Data to use: Begin
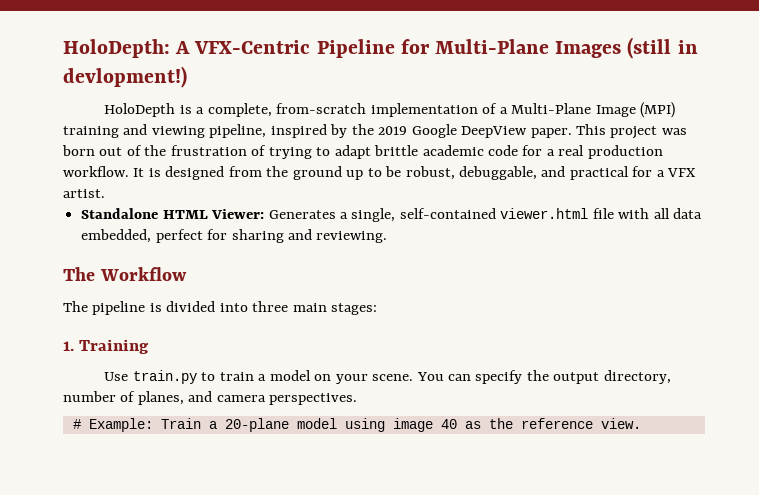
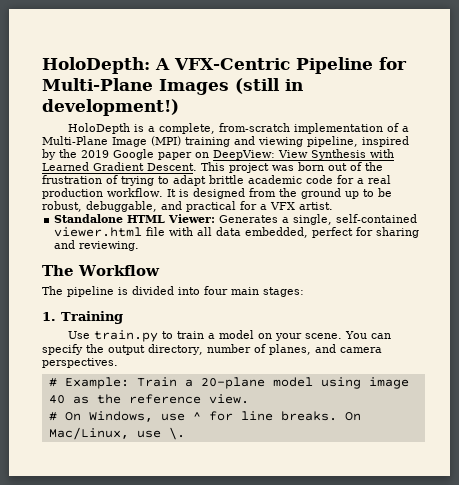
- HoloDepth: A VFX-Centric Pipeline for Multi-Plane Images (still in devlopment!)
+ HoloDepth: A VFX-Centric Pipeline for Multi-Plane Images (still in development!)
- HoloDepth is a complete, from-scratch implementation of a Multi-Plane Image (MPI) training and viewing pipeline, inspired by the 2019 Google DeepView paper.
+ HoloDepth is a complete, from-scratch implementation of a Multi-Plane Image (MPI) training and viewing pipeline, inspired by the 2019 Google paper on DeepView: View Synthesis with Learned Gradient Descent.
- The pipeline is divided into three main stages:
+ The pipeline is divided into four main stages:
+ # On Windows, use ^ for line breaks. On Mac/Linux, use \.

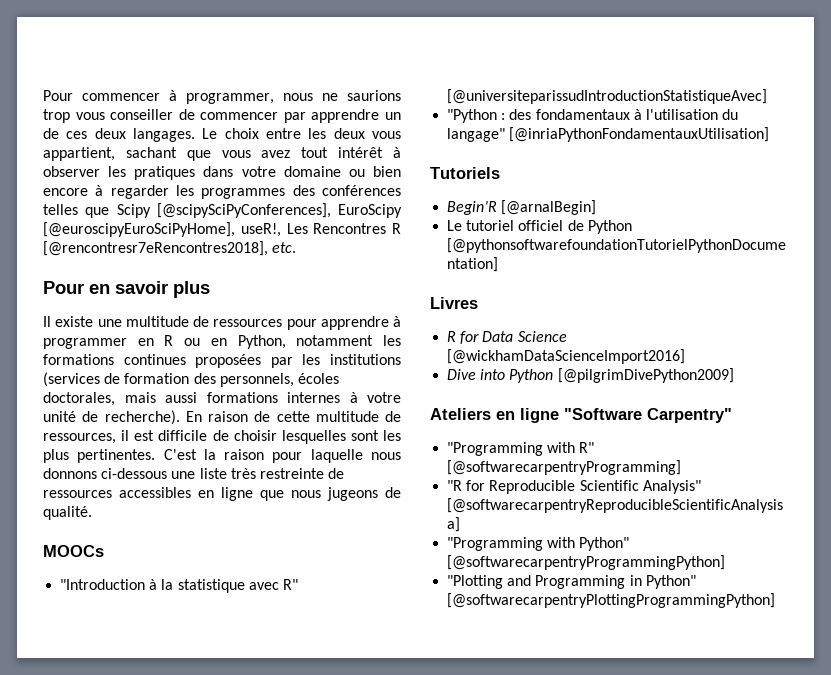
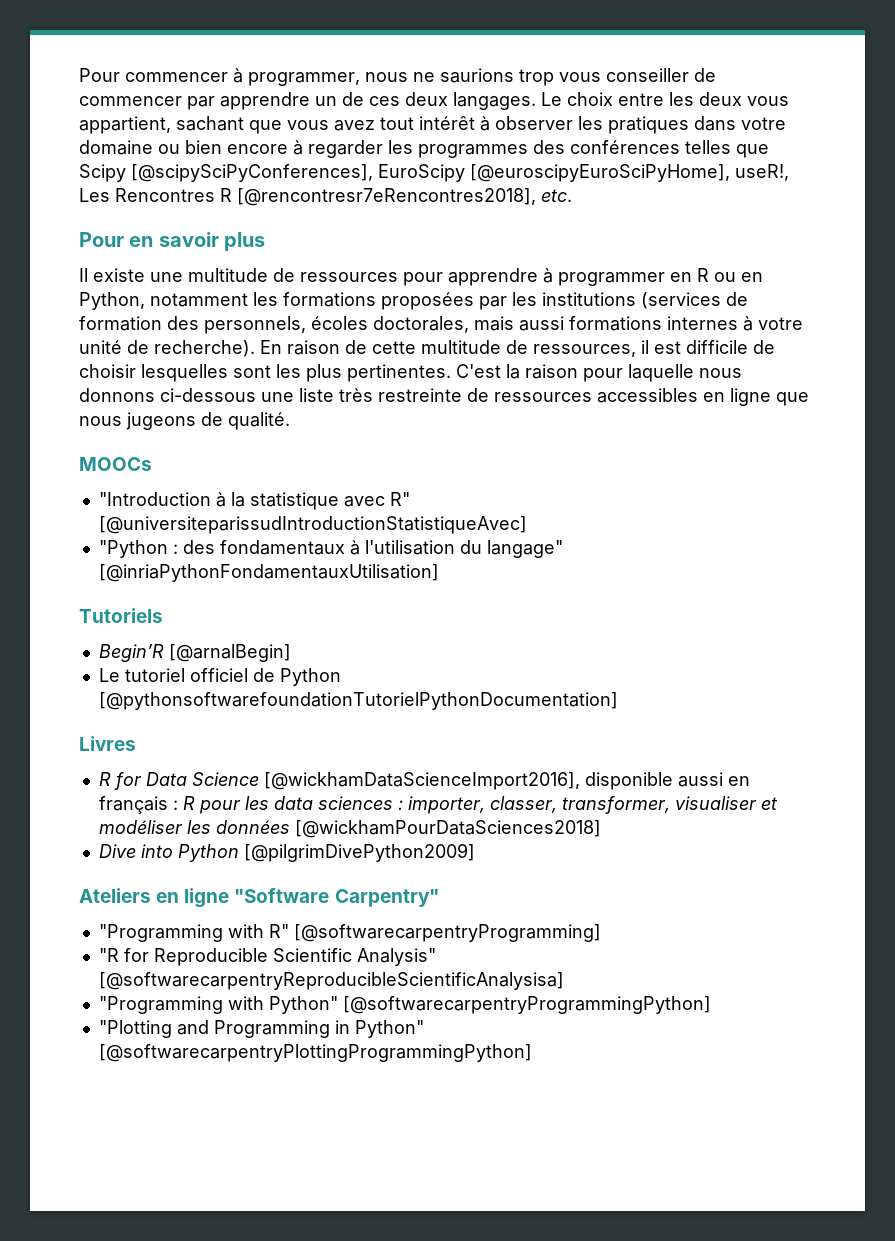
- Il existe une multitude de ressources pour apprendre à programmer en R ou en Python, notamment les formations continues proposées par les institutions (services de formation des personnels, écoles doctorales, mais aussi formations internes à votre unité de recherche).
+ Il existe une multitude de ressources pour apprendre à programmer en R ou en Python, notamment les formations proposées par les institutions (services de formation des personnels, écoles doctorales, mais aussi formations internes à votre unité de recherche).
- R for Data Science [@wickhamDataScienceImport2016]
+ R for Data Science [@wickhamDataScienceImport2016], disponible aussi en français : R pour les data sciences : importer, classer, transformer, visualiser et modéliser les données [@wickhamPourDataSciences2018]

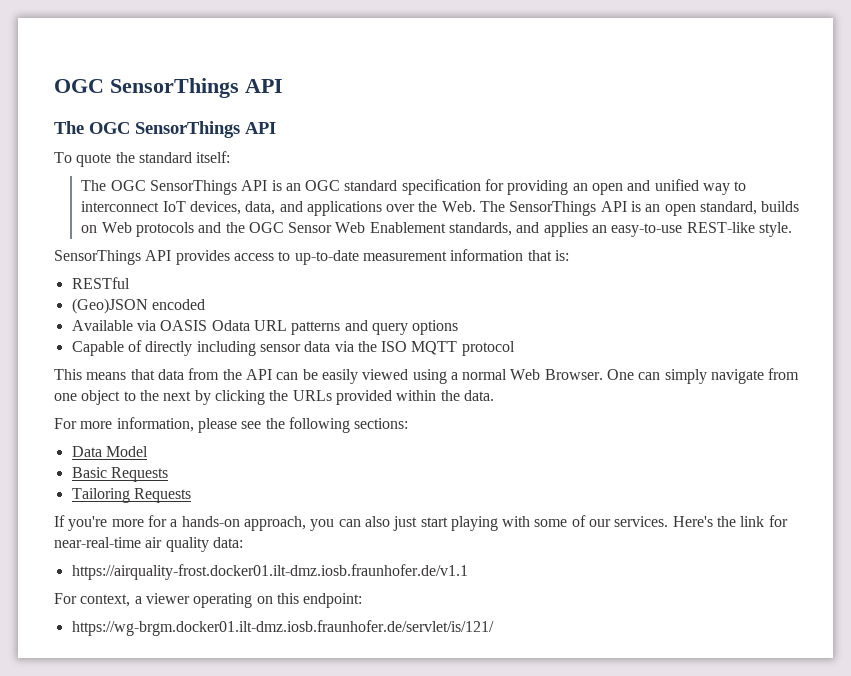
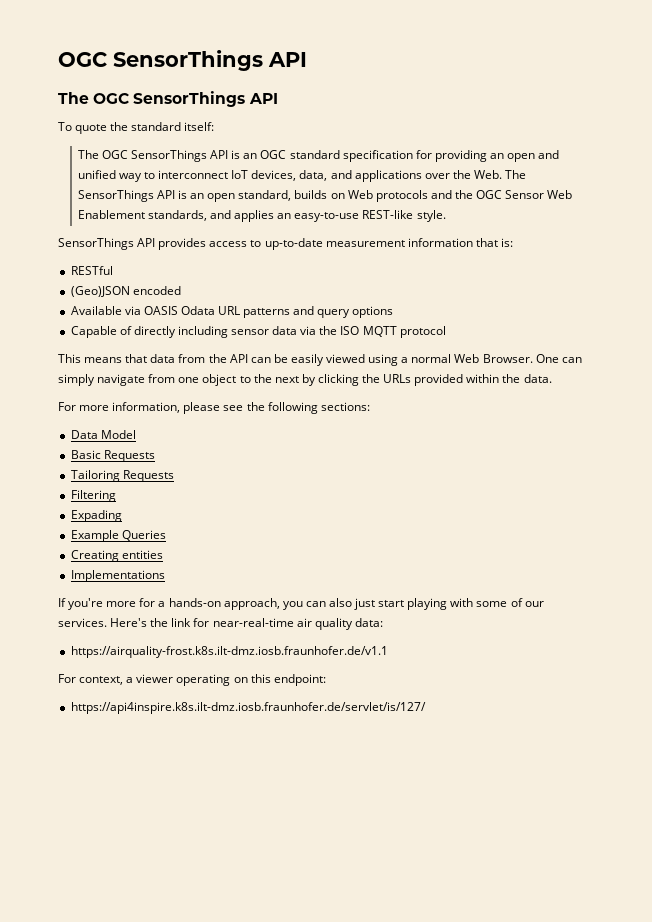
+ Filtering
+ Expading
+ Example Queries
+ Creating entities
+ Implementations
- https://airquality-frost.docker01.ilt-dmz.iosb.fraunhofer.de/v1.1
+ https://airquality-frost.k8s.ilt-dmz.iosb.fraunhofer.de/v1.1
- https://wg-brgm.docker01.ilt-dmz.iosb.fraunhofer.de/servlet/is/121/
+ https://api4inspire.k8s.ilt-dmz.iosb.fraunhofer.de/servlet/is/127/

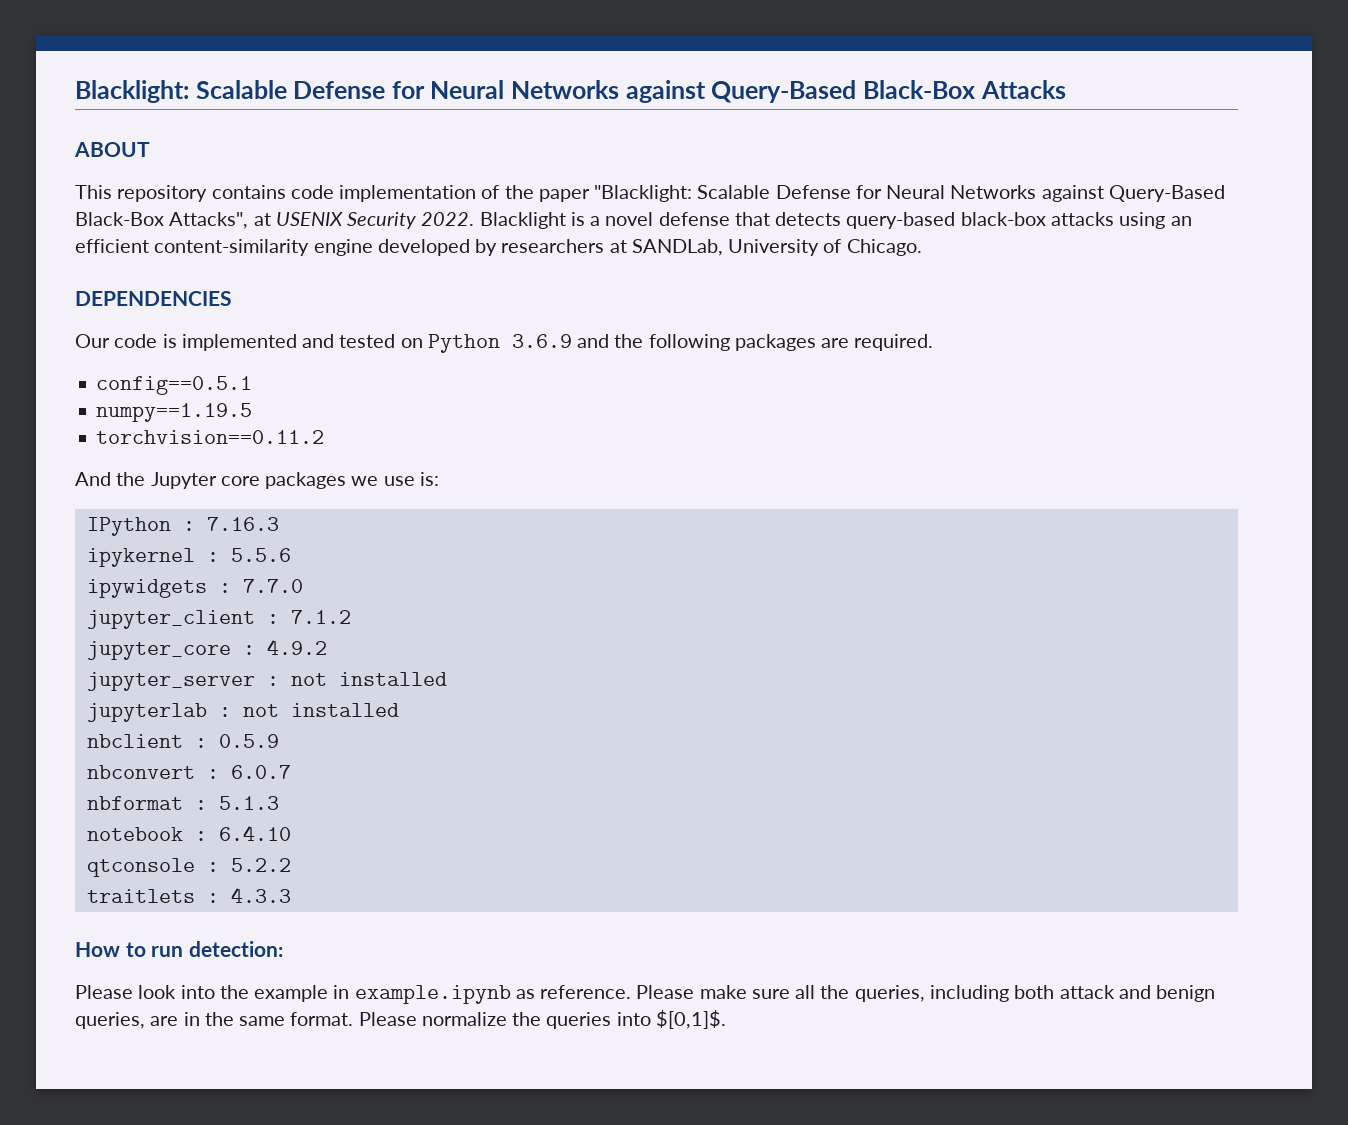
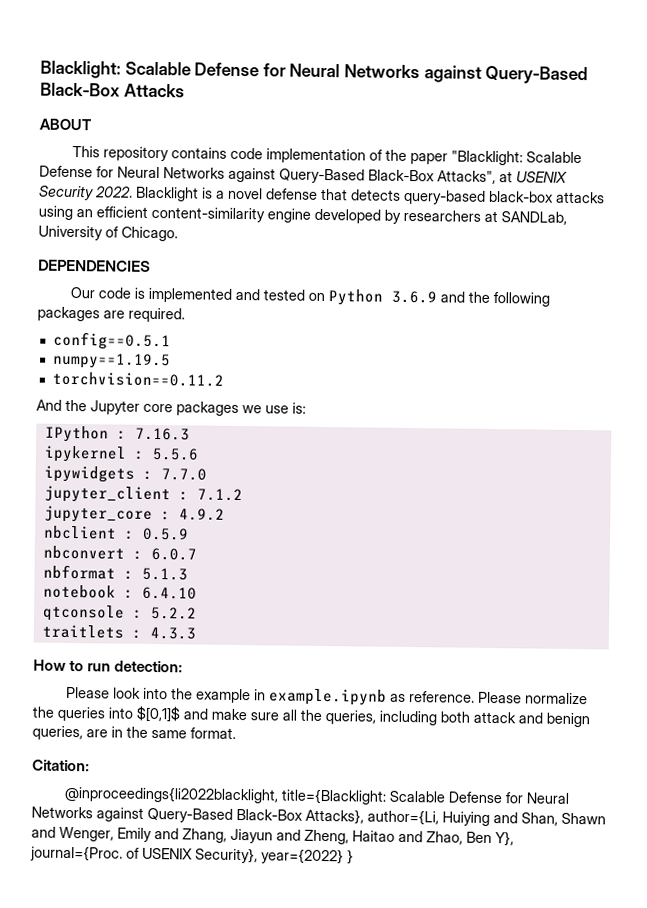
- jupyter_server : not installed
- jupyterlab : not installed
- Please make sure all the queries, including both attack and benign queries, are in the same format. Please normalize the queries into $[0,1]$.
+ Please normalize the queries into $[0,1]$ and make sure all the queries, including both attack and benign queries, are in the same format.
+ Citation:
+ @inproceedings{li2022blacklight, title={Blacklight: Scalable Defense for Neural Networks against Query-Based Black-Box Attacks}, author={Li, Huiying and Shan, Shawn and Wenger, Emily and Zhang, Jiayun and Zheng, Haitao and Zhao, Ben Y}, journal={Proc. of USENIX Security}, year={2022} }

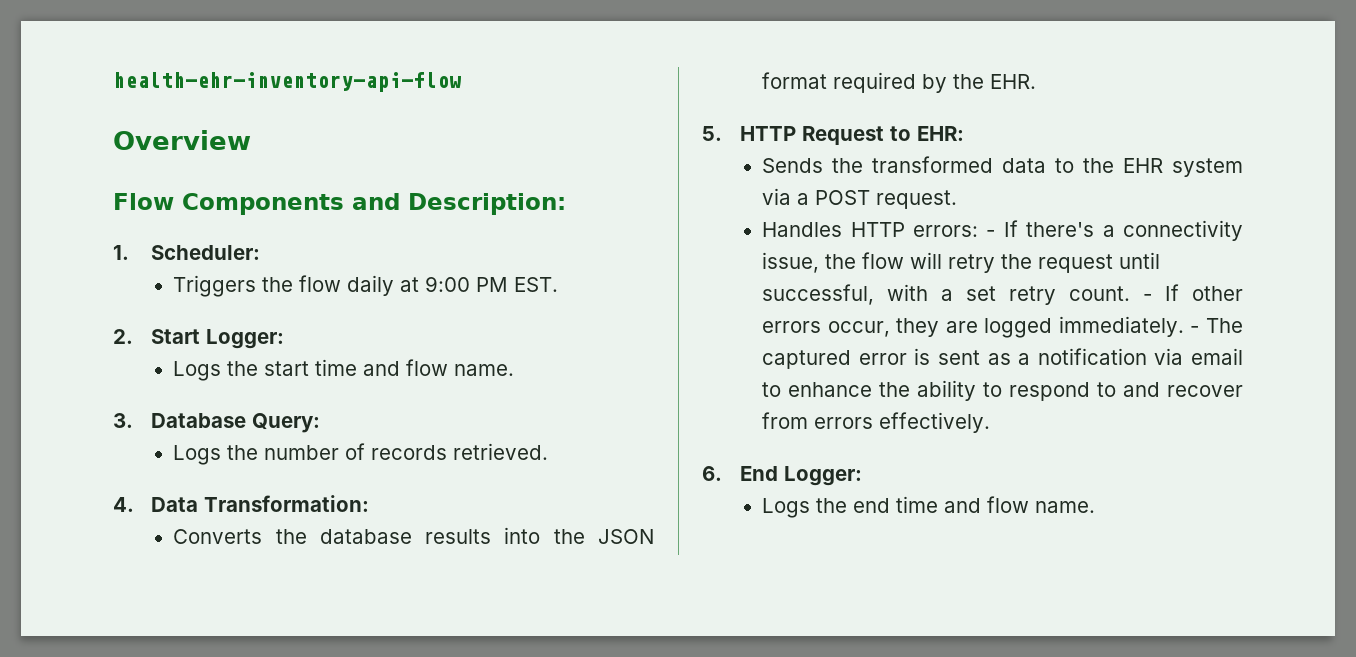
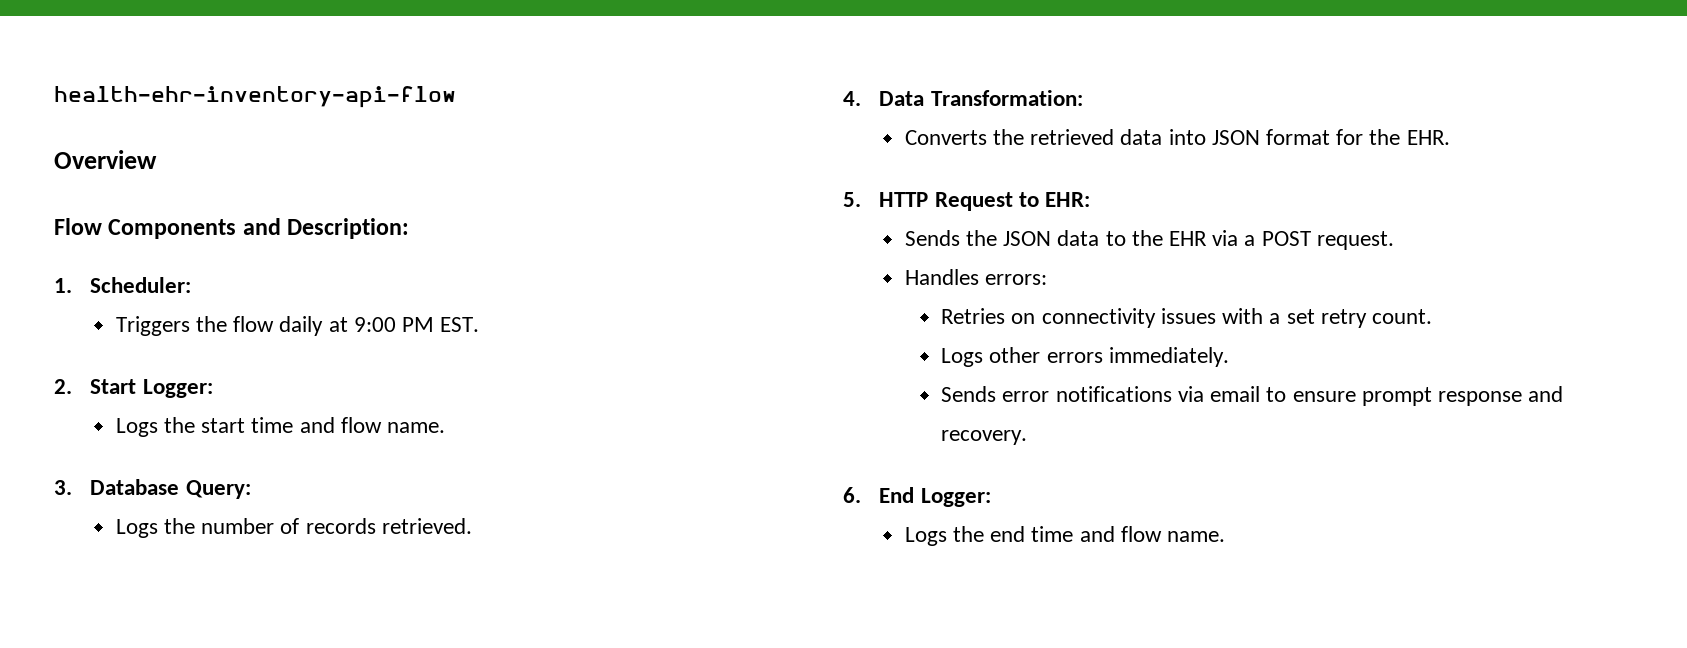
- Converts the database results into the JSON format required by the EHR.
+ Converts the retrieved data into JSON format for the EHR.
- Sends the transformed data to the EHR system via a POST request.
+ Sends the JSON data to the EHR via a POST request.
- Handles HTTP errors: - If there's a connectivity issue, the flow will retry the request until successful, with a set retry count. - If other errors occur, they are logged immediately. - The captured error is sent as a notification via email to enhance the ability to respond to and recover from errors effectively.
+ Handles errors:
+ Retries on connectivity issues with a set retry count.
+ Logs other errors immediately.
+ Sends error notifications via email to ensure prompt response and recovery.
Data to use: End
▶ [Exercise brief] Copy the records above from the first line through the line containing "- HoloDepth is", both included, and leave out any pictures.

▶ [Response for this exercise]
- HoloDepth: A VFX-Centric Pipeline for Multi-Plane Images (still in devlopment!)
+ HoloDepth: A VFX-Centric Pipeline for Multi-Plane Images (still in development!)
- HoloDepth is a complete, from-scratch implementation of a Multi-Plane Image (MPI) training and viewing pipeline, inspired by the 2019 Google DeepView paper.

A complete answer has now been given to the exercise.